Many pressures such as unrealistic expectations, fear, hardness, or other oppressive treatment can cause off-balanced behavior in children that leaves them feeling unsure, unsteady, and undone so that they do not feel complete in their true selves. Each person is born with a temperament, likes, dislikes, and more, and sometimes the caregivers are unable to handle the child’s way of being. Even caregivers who truly care.
As a child navigates the life that is presented to him or her by caregivers and other people, patterns are acquired. Patterns of movement, of speech, of viewing, and of hold-approach develop that are specific to the child.

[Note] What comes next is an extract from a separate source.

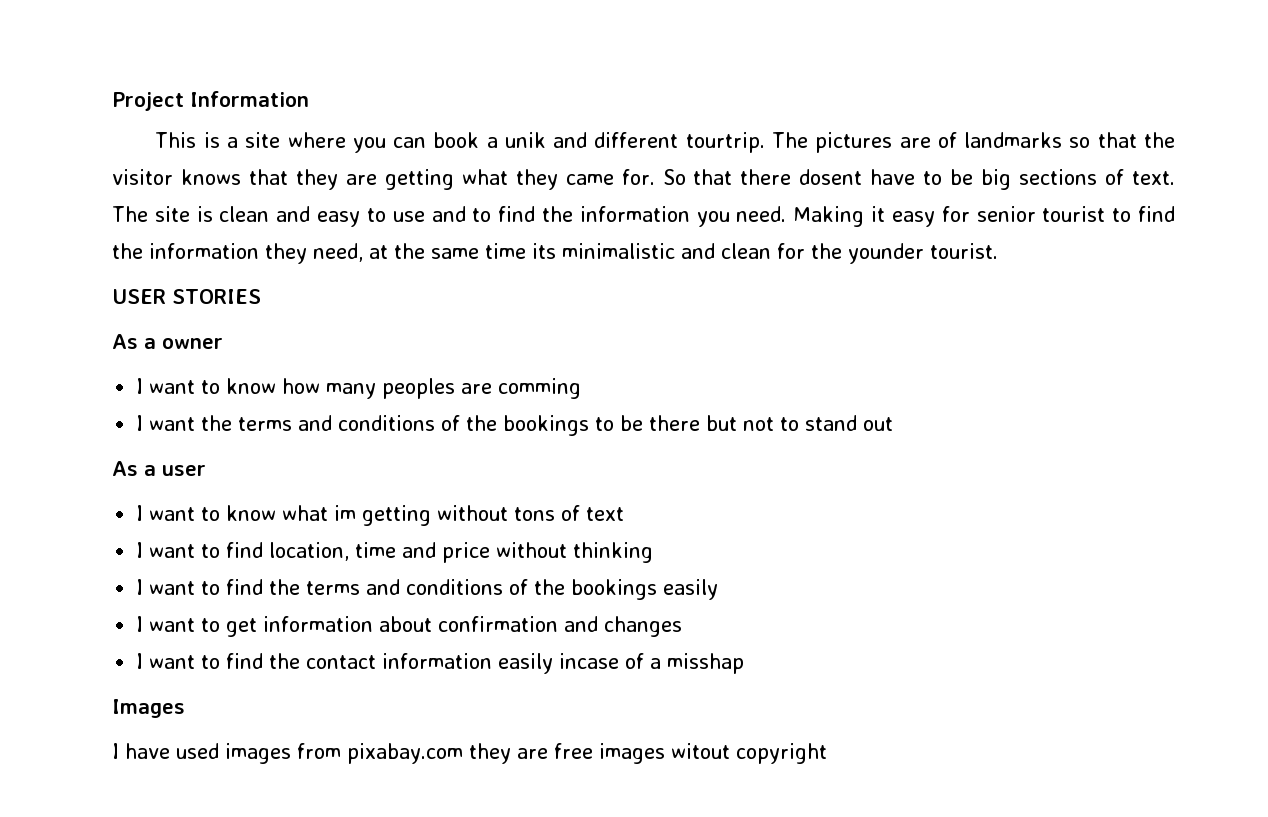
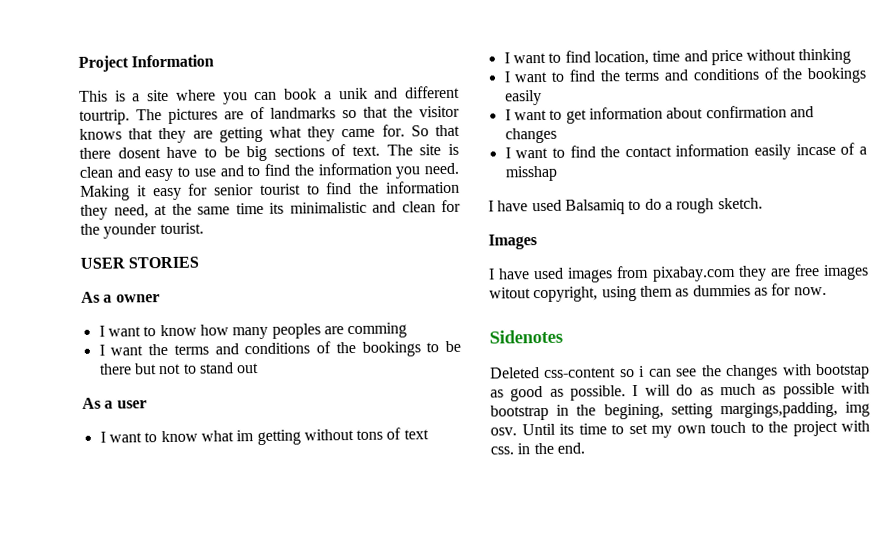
+ I have used Balsamiq to do a rough sketch.
- I have used images from pixabay.com they are free images witout copyright
+ I have used images from pixabay.com they are free images witout copyright, using them as dummies as for now.
+ Sidenotes
+ Deleted css-content so i can see the changes with bootstap as good as possible. I will do as much as possible with bootstrap in the begining, setting margings,padding, img osv. Until its time to set my own touch to the project with css. in the end.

Some patterns are idiosyncratic and some are socially reasonable. The socially reasonable behavior provides easier access to others. Idiosyncratic behavior confounds. The more a child behaves in socially confounding ways, the more the child self-torments and self-deplores because of the reactions of others to the idiosyncratic ways.
Stuttering is one example of idiosyncratic behavior.
Throughout the stages of life, there is possibility of stopping idiosyncratic behavior. The age is not important, but the desire is. There are many proposed therapies for the phenomenon of stuttering. The therapies that include relaxation, breathing guidance, self-acceptance, and singing are the therapies that are most successful.
Note: This information has been spiritually received.